Tatiana Wolska, Prix Drawing Now 2024, expose Belladone

Le vernissage de l’exposition Belladone au Drawing Lab intervient au moment où les médias se font l’écho d’un nouveau scandale. Offrir des fleurs coupées serait dangereux pour la santé en raison des multiples traitements avec des pesticides nécessaires à leur culture.

Louise Bourgeois n’avait pas attendu une telle annonce pour se débarrasser du moindre bouquet sur les marches de l’église voisine. Et c'est loin d'être un hasard si Tatiana Wolska, lauréate du prix Drawing Now 2024 fait référence à cette artiste.

Depuis toujours, la fleur peut autant être porteuse de vie que de mort. Si nécessaire en cardiologie et néamoins associée à la sorcellerie, la belladone en est un exemple archétypal.
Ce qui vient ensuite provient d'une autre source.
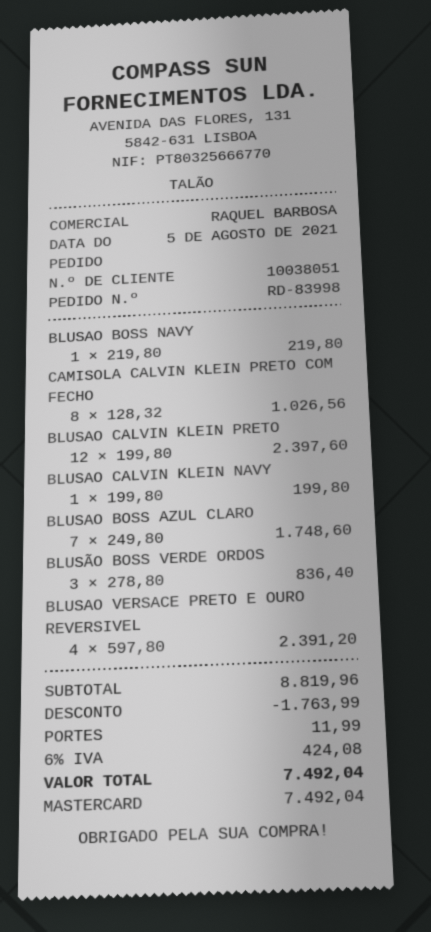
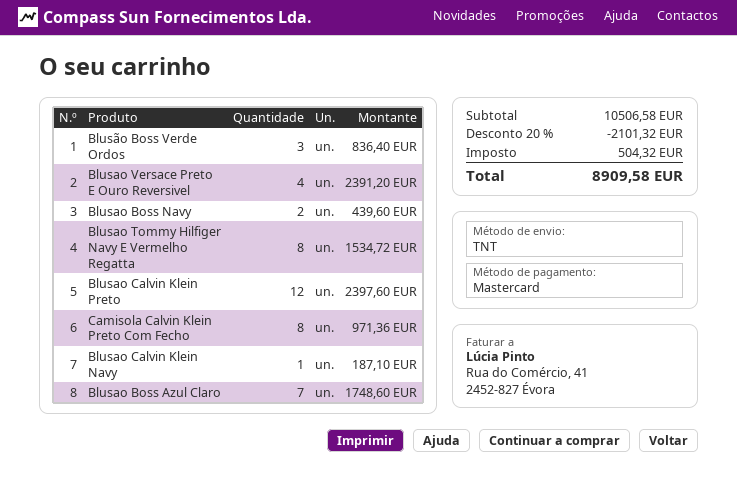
BLUSAO BOSS NAVY: 1 for 219.80 -> 2 for 439.60
CAMISOLA CALVIN KLEIN PRETO COM FECHO: 8 for 1026.56 -> 8 for 971.36
BLUSAO CALVIN KLEIN NAVY: 1 for 199.80 -> 1 for 187.10
Blusao Tommy Hilfiger Navy E Vermelho Regatta: none -> 8 for 1534.72
subtotal: 8819.96 -> 10506.58
discount: 1763.99 -> 2101.32
shipping: 11.99 -> none
tax: 424.08 -> 504.32
total: 7492.04 -> 8909.58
L’exposition met en valeur des oeuvres que le spectateur interprète d’abord comme des aquarelles, peut-être des encres, et qui sont en fait exécutées aux crayons de couleur. Elles se meuvent et notre regard y voit des évocations florales, puis assez vite évocations du sexe féminin ou masculin.
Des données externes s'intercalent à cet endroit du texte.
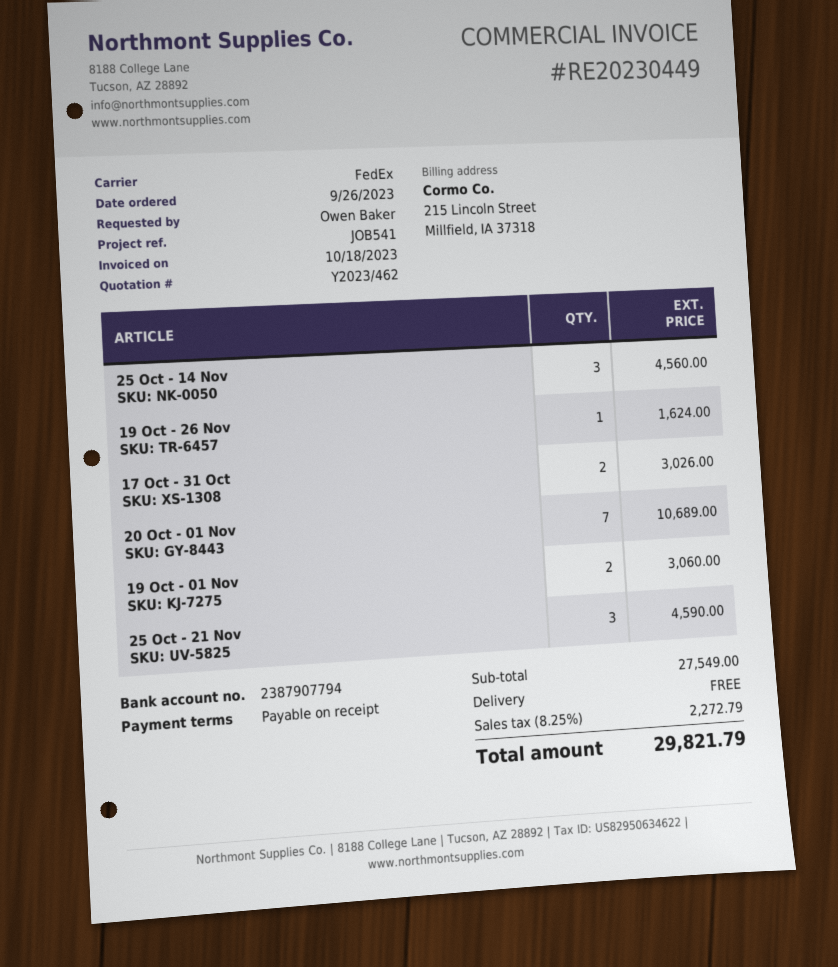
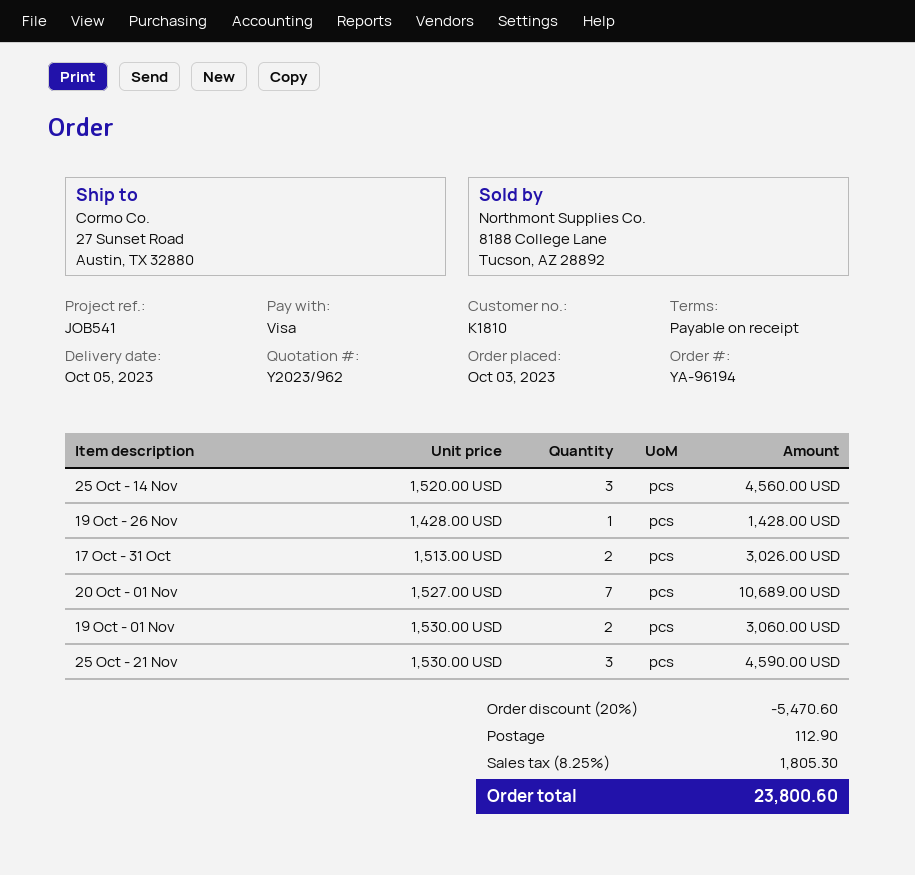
quote number: Y2023/462 -> Y2023/962
order date: 2023-09-26 -> 2023-10-03
19 Oct - 26 Nov: 1 for 1624.00 -> 1 for 1428.00
discount: none -> 20% = 5470.60
shipping: 0.00 -> 112.90
tax: 8.25% = 2272.79 -> 8.25% = 1805.30
total: 29821.79 -> 23800.60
La grande salle de l’espace d’exposition située au sous-sol est entièrement investie par une oeuvre produite spécialement. L'espace y devient une sorte d'agora qui sera foulée par les visiteurs. On a conscience que l’œuvre s’abîmera, c’est normal, mais elle ne se fanera pas complètement. Des fragments seront préservés et récupérés (et très probablement réinvestis ultérieurement).

Tatiana est née en 1977 en Pologne. Elle vit et travaille à Bruxelles. C'est peut-être la reconnaissance du Salon de Montrouge dont elle fut lauréate en 2014 qui aura été décisive dans sa pratique artistique. Je regrette de ne pas l'y avoir vue, mais je ne suis allée dans ce salon qu'à partir de 2015

Elle a l'habitude de pratiquer le recyclage et d'employer des matériaux de récupération. Ses sculptures le démontrent. Faire avec ce qu’on a ou ce qui est possible, ne pas dépasser le budget sont des contraintes qu'elle ne subit pas avec effroi et qui au contraire alimentent sa force créative.
 
Pour celle-ci, elle a travaillé sans maquette ni dessin préparatoire, par tâtonnement par ajouts, en tenant compte du noir du plafond et de l’éclairage horizontal au moyen de néons. Elle est restée vigilante tout au long du processus au rythme et à la gamme des couleurs de manière à ce que le résultat soit lumineux et vivant.

J'ai été saisie en descendant l'escalier par cet endroit qui pourrait  être considéré comme une extension du jardin des tarots de Niki de Saint Phalle. Tatiana (assise ci-contre au milieu de son oeuvre) est une artiste d’une simplicité touchante, très ancrée dans le quotidien, ne refusant aucune question mais trop fatiguée aujourd'hui pour répondre longuement à chacune, ce qui est tout à fait compréhensible quand on mesure l'ampleur du travail engagé.

Elle a cependant expliqué que cette installation était pour elle une "première" et que ce travail en volume faisait suite à une résidence l’été dernier en Sologne.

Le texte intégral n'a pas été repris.